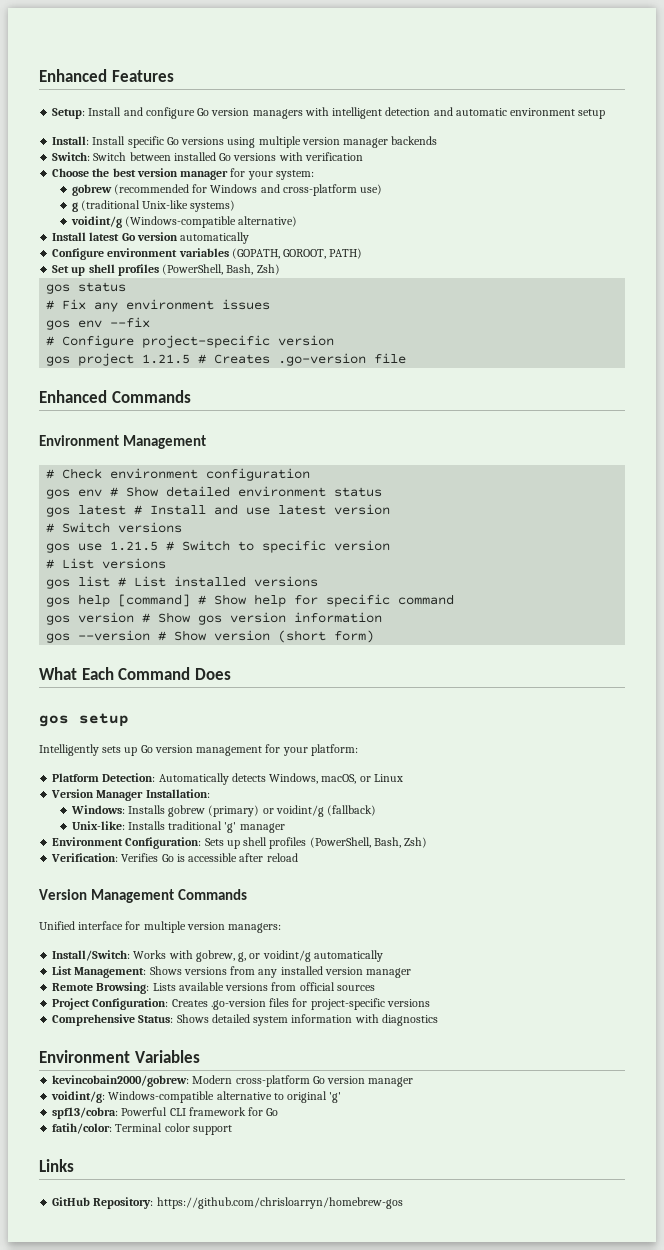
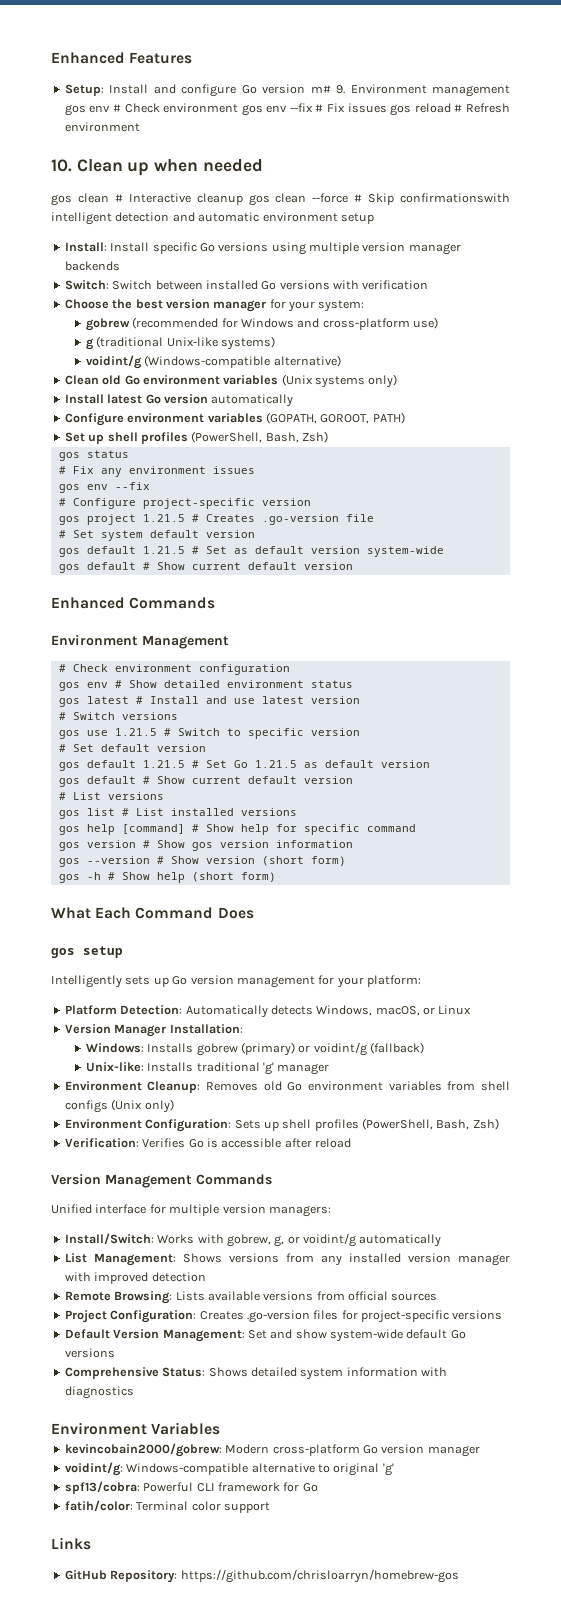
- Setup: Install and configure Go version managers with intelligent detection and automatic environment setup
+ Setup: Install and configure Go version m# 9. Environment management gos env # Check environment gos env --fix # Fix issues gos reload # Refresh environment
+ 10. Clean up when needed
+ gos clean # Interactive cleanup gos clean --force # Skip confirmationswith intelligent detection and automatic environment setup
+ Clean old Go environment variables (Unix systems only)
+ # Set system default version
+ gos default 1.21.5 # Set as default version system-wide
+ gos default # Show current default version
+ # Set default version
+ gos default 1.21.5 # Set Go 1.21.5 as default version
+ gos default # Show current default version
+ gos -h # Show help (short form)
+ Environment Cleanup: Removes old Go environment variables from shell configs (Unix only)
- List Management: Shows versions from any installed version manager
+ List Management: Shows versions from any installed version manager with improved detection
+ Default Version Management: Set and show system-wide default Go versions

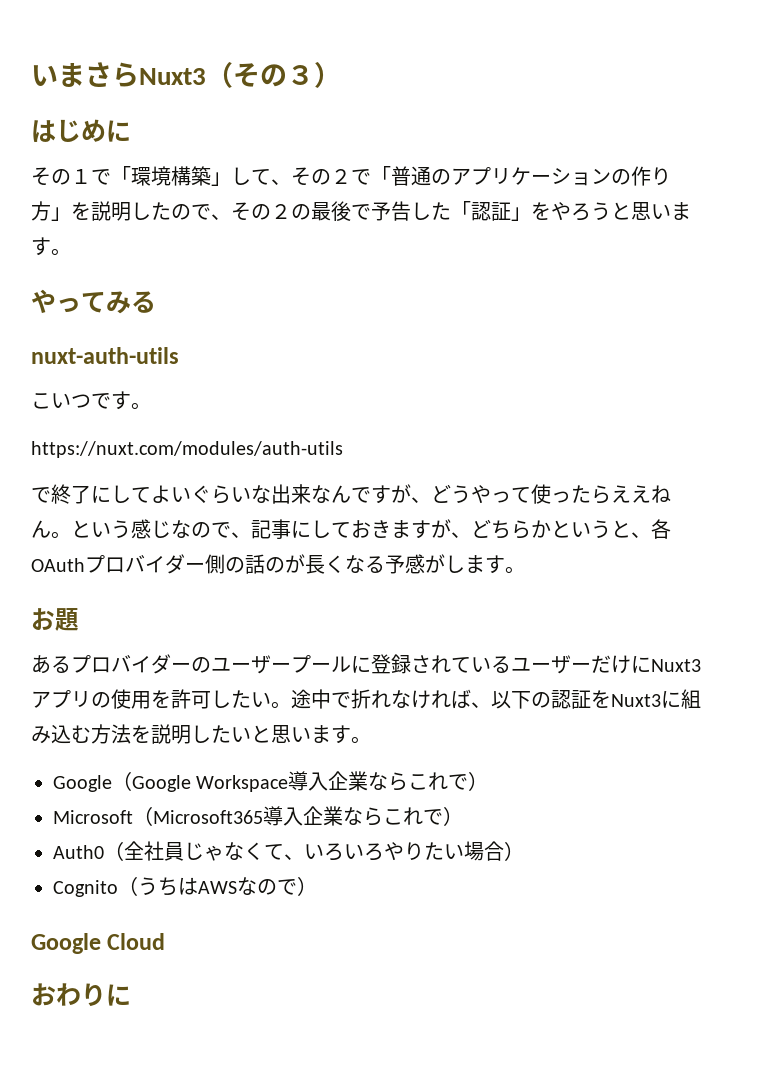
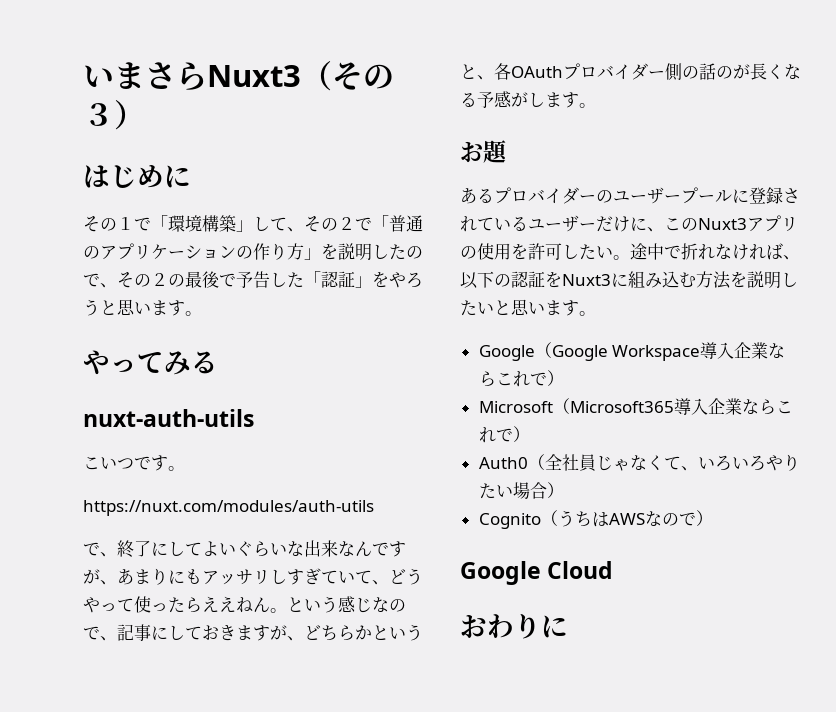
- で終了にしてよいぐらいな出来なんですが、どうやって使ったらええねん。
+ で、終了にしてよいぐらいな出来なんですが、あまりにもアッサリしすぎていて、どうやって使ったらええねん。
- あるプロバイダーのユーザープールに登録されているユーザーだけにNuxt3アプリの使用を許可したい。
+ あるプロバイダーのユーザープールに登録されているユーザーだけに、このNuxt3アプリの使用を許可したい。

> [Exercise directions]: All lines above from the line with "up when needed" through the line with "help (short form)", both included, are to be set down exactly, with nothing else.

> [Answer section]:
+ 10. Clean up when needed
+ gos clean # Interactive cleanup gos clean --force # Skip confirmationswith intelligent detection and automatic environment setup
+ Clean old Go environment variables (Unix systems only)
+ # Set system default version
+ gos default 1.21.5 # Set as default version system-wide
+ gos default # Show current default version
+ # Set default version
+ gos default 1.21.5 # Set Go 1.21.5 as default version
+ gos default # Show current default version
+ gos -h # Show help (short form)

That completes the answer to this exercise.